Gabe was planning to find Clay later that day. Men connected so intimately to Eve were automatically on his suspect list. He’d be questioning the guy soon enough.

“You can’t go inside that lighthouse,” Trey said now, stalking closer to the water’s edge. “I told you, the place is sealed off. There’s nothing in there.”

The cop hadn’t realized a body was stashed in his fort, either.

“Sand and bird shit,” Trey snapped as he jerked off his cap and waved it at them. “That’s all you’re gonna find out there.”

“Then that’s what we’ll find.” Gabe kept his voice mild. Eve was determined to go out to that lighthouse. He’d stopped her from going out in the storm—because that would have been suicide in the dark—but he wasn’t holding her back any longer. Especially since he wanted to search the place, too.

Trey swore. “Do you even know how to handle that boat?”

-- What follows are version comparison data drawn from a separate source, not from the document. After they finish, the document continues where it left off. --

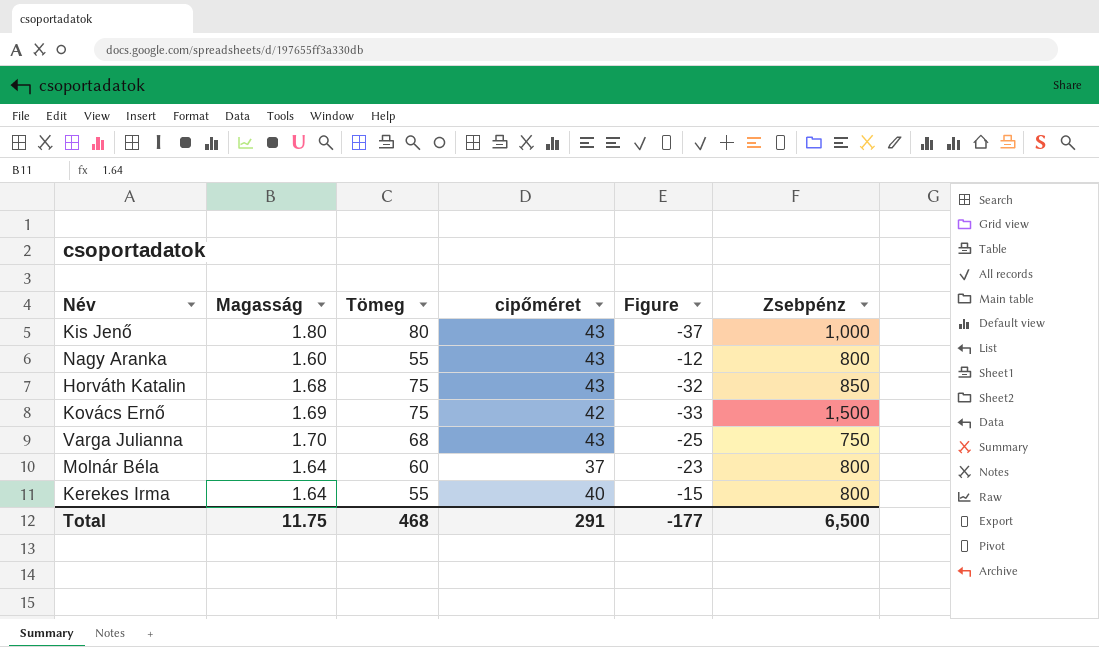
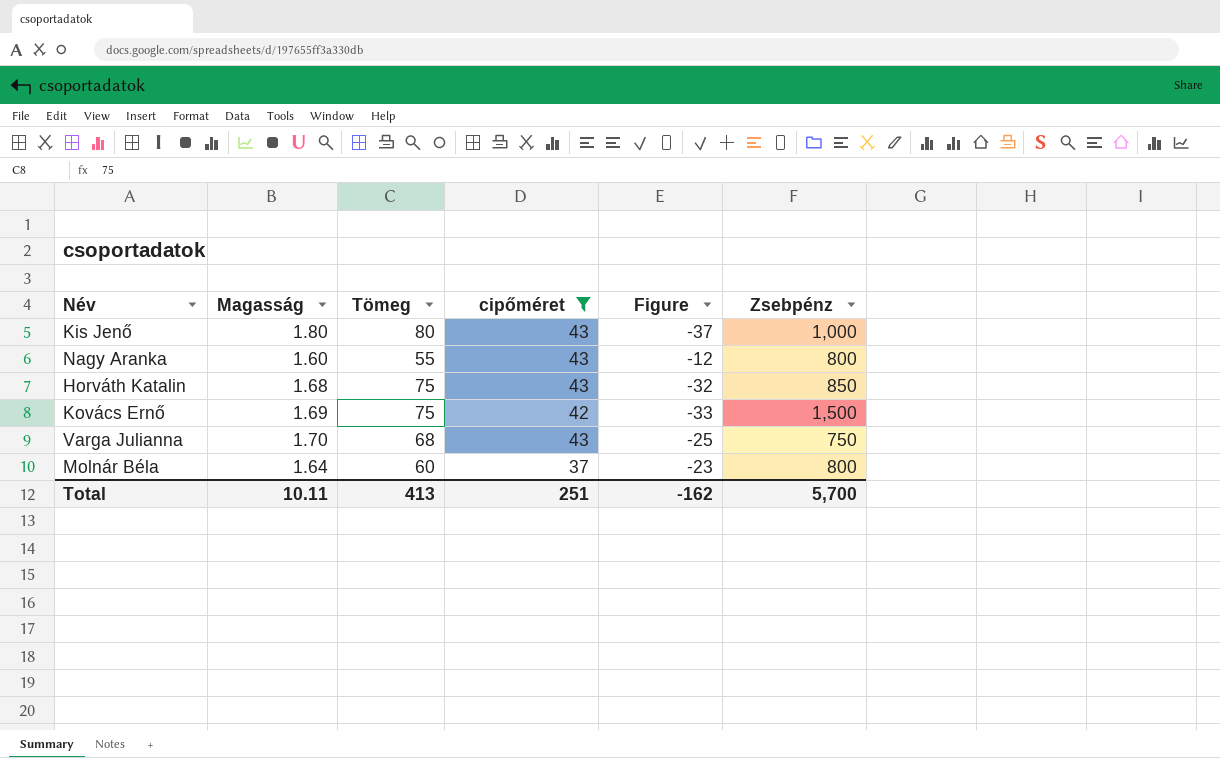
filter: none -> cipőméret != 40
Total | Magasság: 11.75 -> 10.11
Total | Tömeg: 468 -> 413
Total | cipőméret: 291 -> 251
Total | Figure: -177 -> -162
Total | Zsebpénz: 6,500 -> 5,700

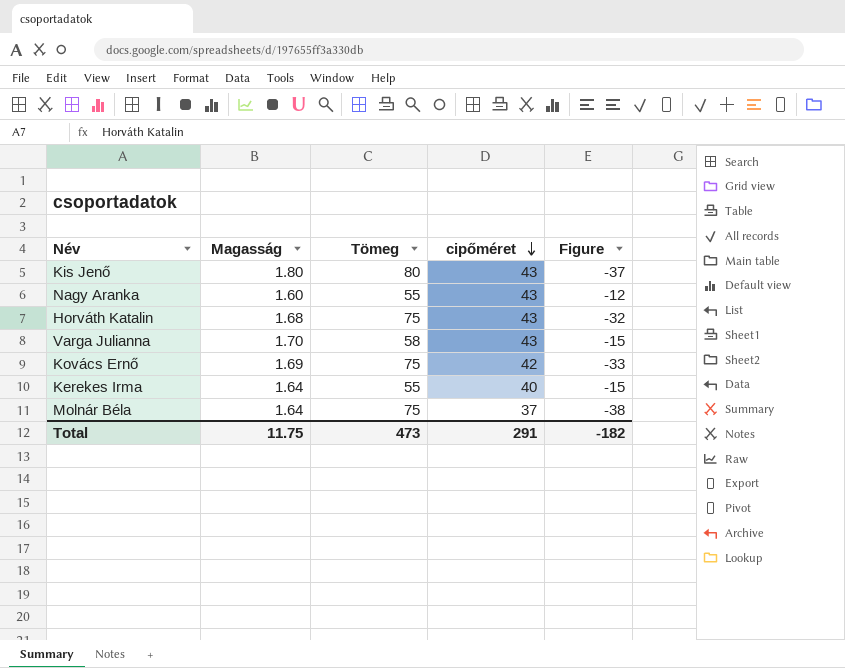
filter: cipőméret != 40 -> none
row order: none -> cipőméret descending
column Zsebpénz | position: 6 -> none
Varga Julianna | Tömeg: 68 -> 58
Varga Julianna | Figure: -25 -> -15
Molnár Béla | Tömeg: 60 -> 75
Molnár Béla | Figure: -23 -> -38
Total | Magasság: 10.11 -> 11.75
Total | Tömeg: 413 -> 473
Total | cipőméret: 251 -> 291
Total | Figure: -162 -> -182

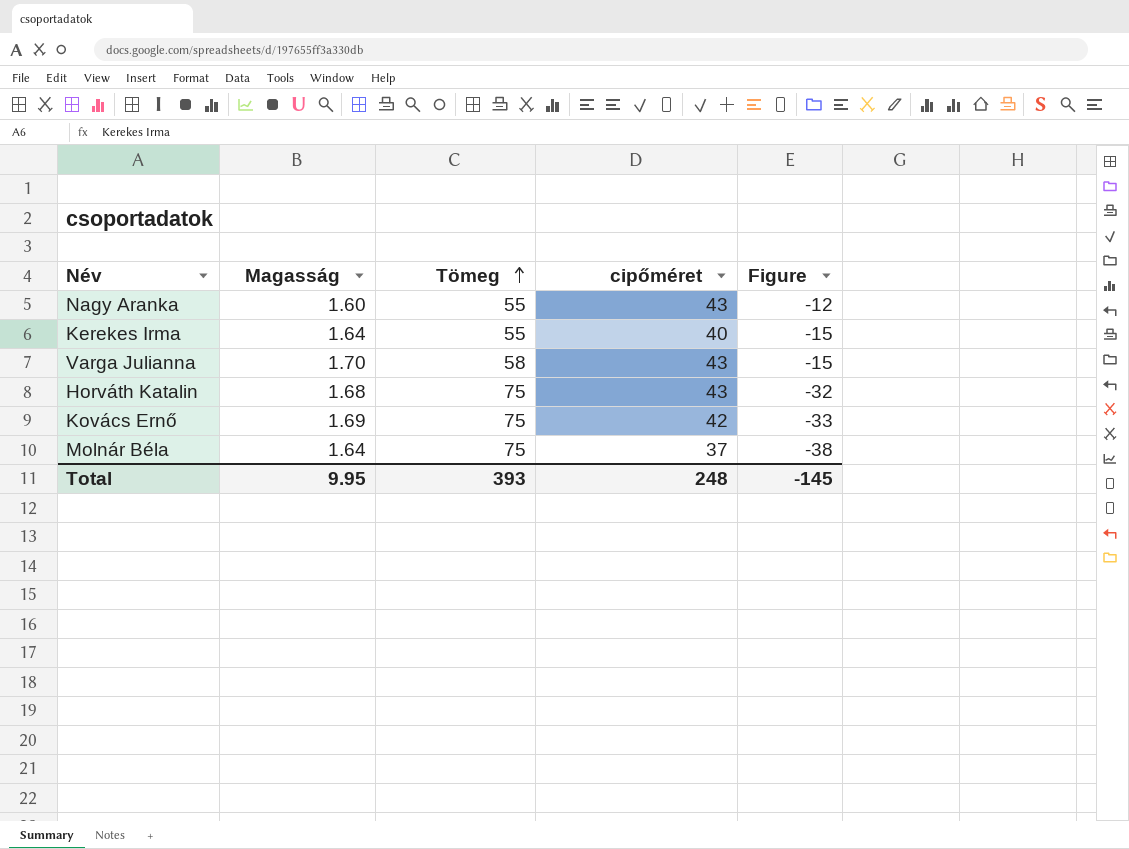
row order: cipőméret descending -> Tömeg ascending
row Kis Jenő: 1.80 | 80 | 43 | -37 -> none
Total | Magasság: 11.75 -> 9.95
Total | Tömeg: 473 -> 393
Total | cipőméret: 291 -> 248
Total | Figure: -182 -> -145

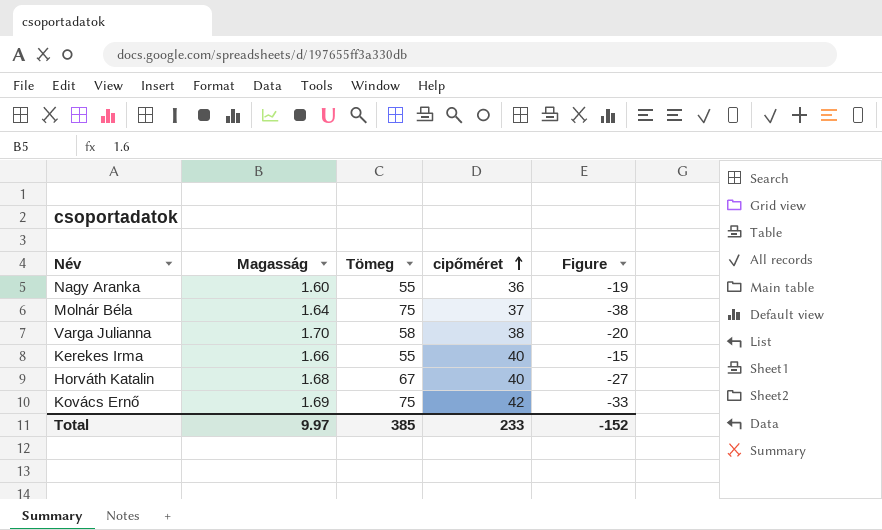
row order: Tömeg ascending -> cipőméret ascending
Nagy Aranka | cipőméret: 43 -> 36
Nagy Aranka | Figure: -12 -> -19
Varga Julianna | cipőméret: 43 -> 38
Varga Julianna | Figure: -15 -> -20
Kerekes Irma | Magasság: 1.64 -> 1.66
Horváth Katalin | Tömeg: 75 -> 67
Horváth Katalin | cipőméret: 43 -> 40
Horváth Katalin | Figure: -32 -> -27
Total | Magasság: 9.95 -> 9.97
Total | Tömeg: 393 -> 385
Total | cipőméret: 248 -> 233
Total | Figure: -145 -> -152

Gabe smiled. Since he’d owned a boat just like this one when he was fifteen, he figured he could handle it just fine. “I’ll get by.”

“Look . . . don’t stay out there long, okay? The forecaster is saying the storm in the Gulf is stalling, and the longer it stays over that warm water, the better chance it has of turning into a depression, or, hell, even a tropical storm.” Trey ran a hand through his hair. “That’s the last damn thing I need. If a storm that strong comes this way, the power company always cuts off the feed to the island.”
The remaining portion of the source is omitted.